◆ **Problem to work on**:
Print nothing except the lines of the listing below from the line with "order number: 2017-8221 -> 2017-8212" to the line with "total: 20818.20 -> 31375.20", each exactly as written, both ends included.

Top of Records for processing

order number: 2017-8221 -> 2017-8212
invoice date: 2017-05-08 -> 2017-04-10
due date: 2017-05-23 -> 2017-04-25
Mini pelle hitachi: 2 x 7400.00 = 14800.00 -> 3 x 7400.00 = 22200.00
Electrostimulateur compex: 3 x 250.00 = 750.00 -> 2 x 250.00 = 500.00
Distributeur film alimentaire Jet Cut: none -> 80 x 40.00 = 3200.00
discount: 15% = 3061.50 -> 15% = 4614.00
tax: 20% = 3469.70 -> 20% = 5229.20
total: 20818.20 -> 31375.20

Bottom of Records for processing
Top of Records for processing

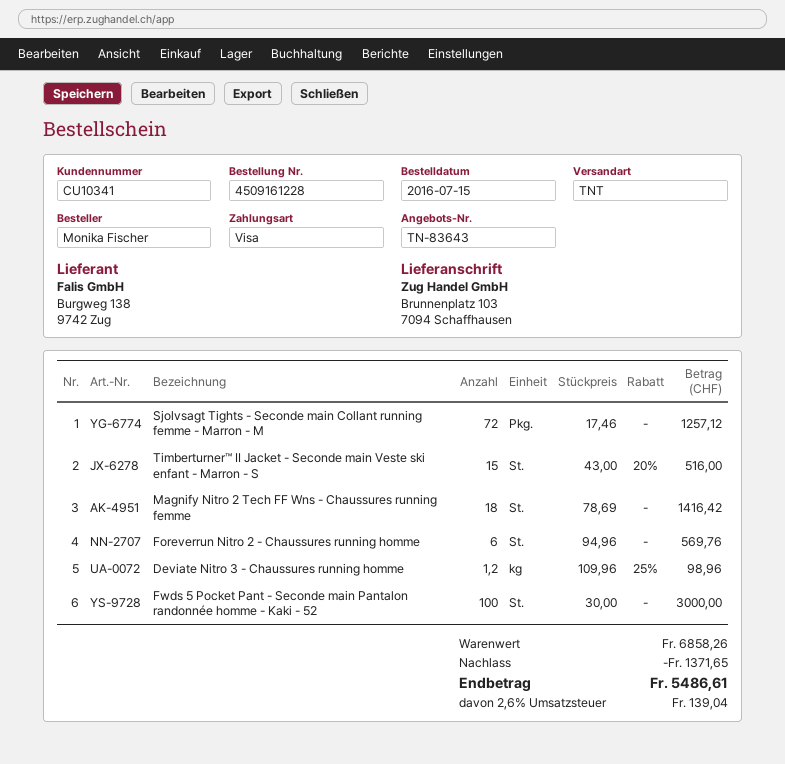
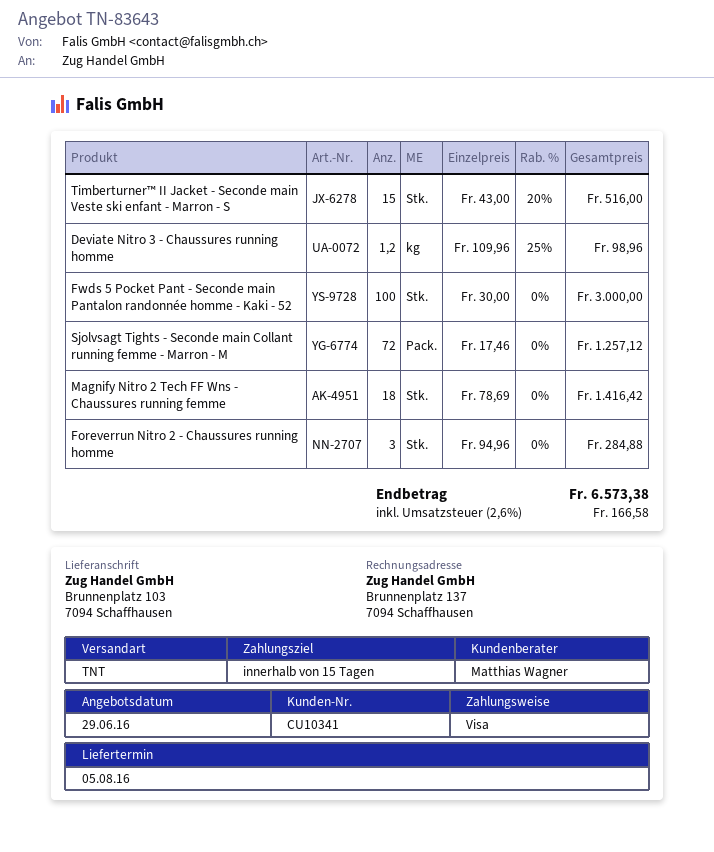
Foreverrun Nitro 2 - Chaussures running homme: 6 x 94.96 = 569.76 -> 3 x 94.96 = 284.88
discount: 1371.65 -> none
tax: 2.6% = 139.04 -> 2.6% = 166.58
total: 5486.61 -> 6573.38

Bottom of Records for processing

◆ **Answer to this task**:
order number: 2017-8221 -> 2017-8212
invoice date: 2017-05-08 -> 2017-04-10
due date: 2017-05-23 -> 2017-04-25
Mini pelle hitachi: 2 x 7400.00 = 14800.00 -> 3 x 7400.00 = 22200.00
Electrostimulateur compex: 3 x 250.00 = 750.00 -> 2 x 250.00 = 500.00
Distributeur film alimentaire Jet Cut: none -> 80 x 40.00 = 3200.00
discount: 15% = 3061.50 -> 15% = 4614.00
tax: 20% = 3469.70 -> 20% = 5229.20
total: 20818.20 -> 31375.20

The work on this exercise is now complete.